EXERCISE GOAL
Every line from the one holding "Liberation Mono, monospace" through the one holding "<div> <span></span> <span>项目</span>" in the data below must be returned exactly, both ends included, with pictures left out and nothing else added.

RECORD EXCERPTS
Content starts
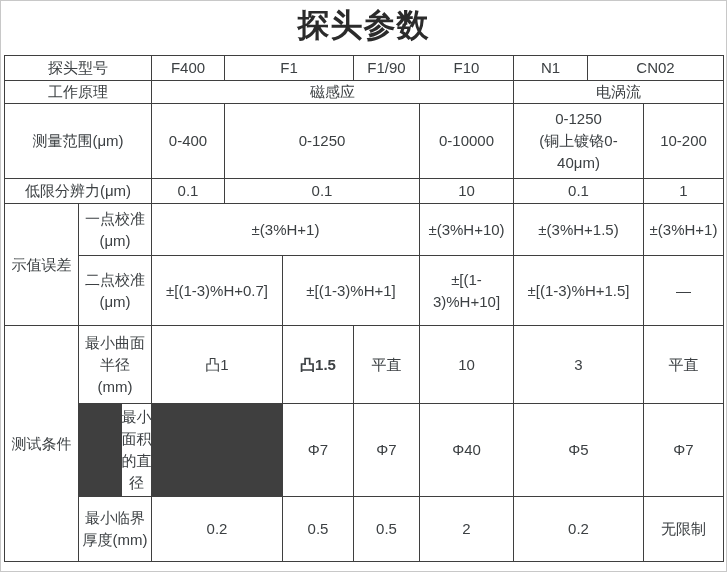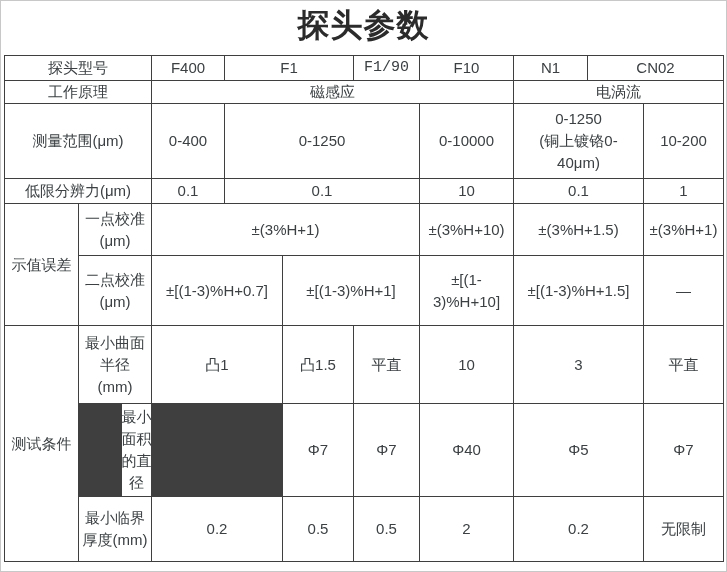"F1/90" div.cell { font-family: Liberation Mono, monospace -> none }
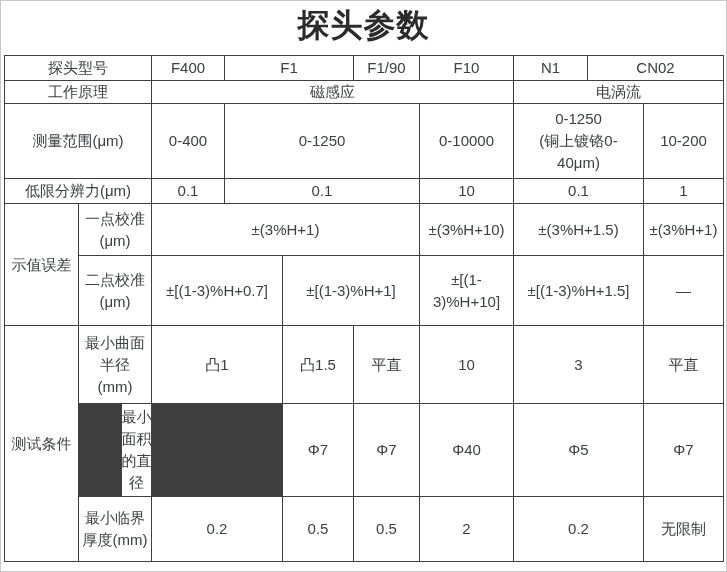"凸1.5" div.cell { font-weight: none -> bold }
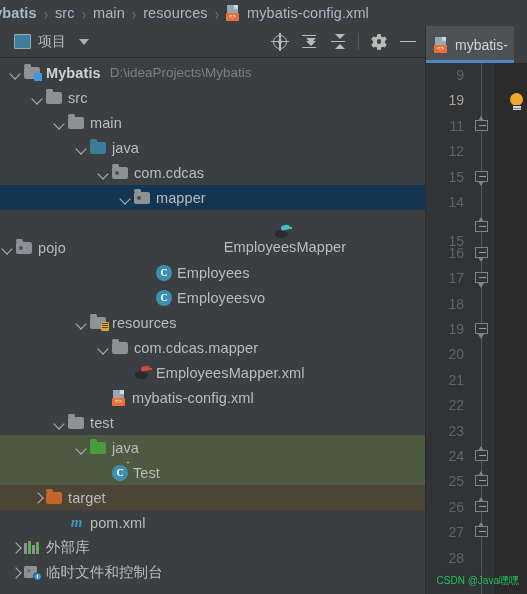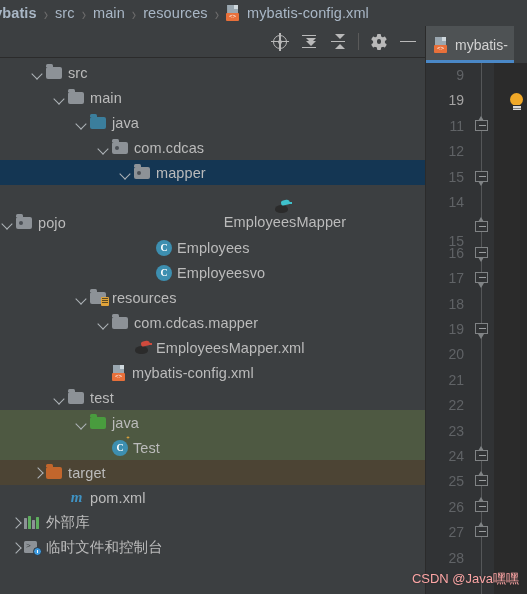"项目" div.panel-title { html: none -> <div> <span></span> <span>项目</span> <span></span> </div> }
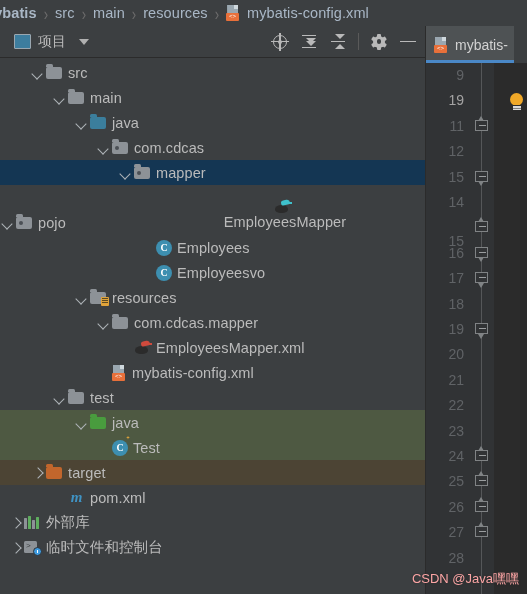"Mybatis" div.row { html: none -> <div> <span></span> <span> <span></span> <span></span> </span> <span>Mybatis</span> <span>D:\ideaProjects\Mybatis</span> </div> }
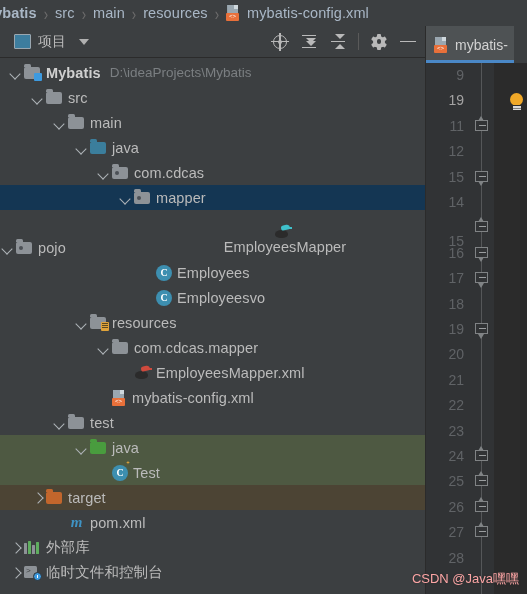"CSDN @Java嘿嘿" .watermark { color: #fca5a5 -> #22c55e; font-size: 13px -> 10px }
Content ends
Content starts
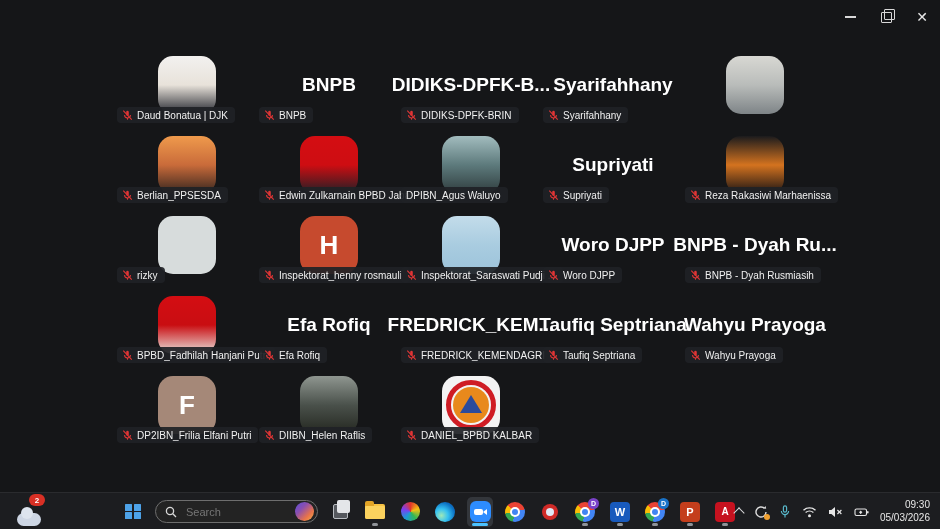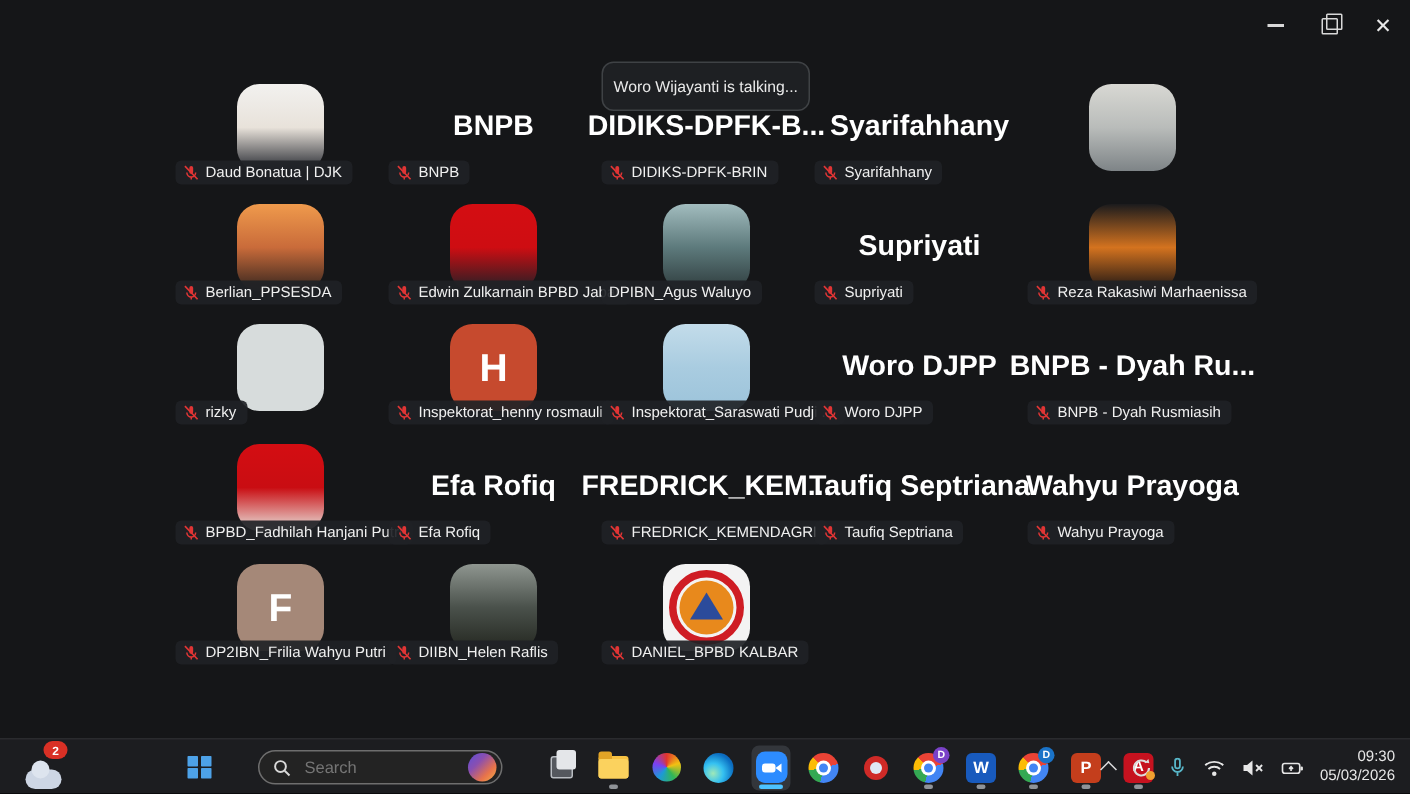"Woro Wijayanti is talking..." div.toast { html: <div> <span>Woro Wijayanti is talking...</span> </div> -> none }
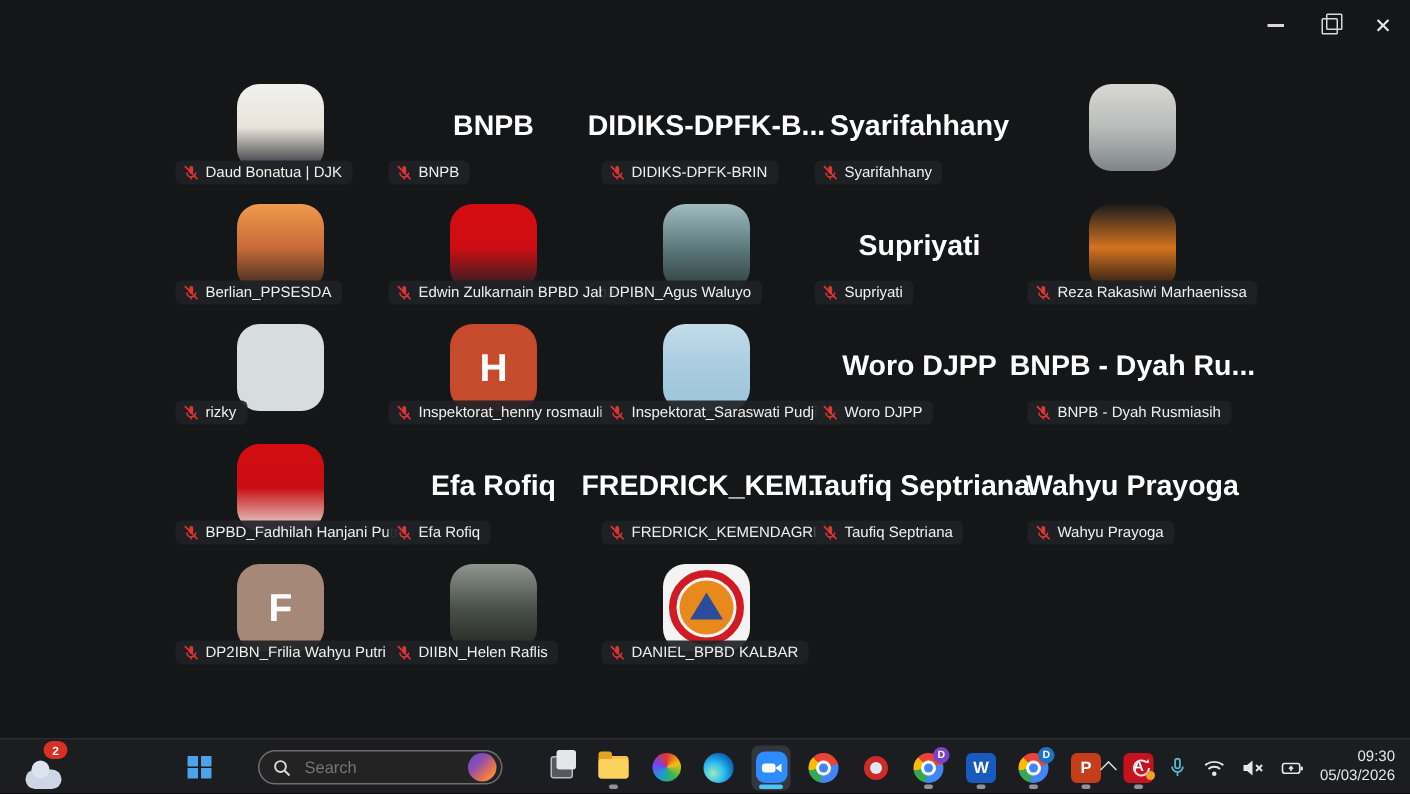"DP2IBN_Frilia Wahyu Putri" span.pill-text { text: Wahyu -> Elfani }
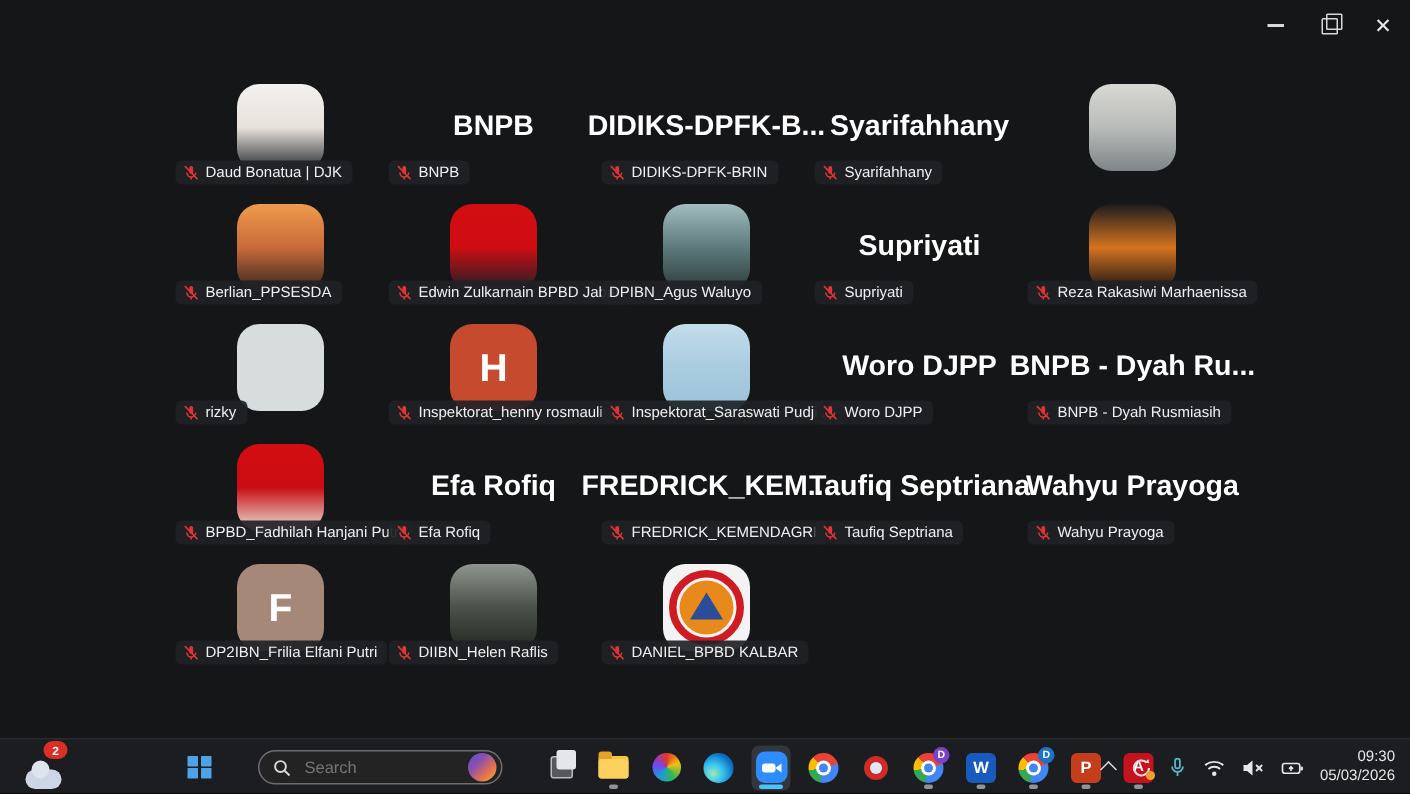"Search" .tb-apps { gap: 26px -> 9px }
Content ends
EXERCISE RESULT
"F1/90" div.cell { font-family: Liberation Mono, monospace -> none }
"凸1.5" div.cell { font-weight: none -> bold }
"项目" div.panel-title { html: none -> <div> <span></span> <span>项目</span> <span></span> </div> }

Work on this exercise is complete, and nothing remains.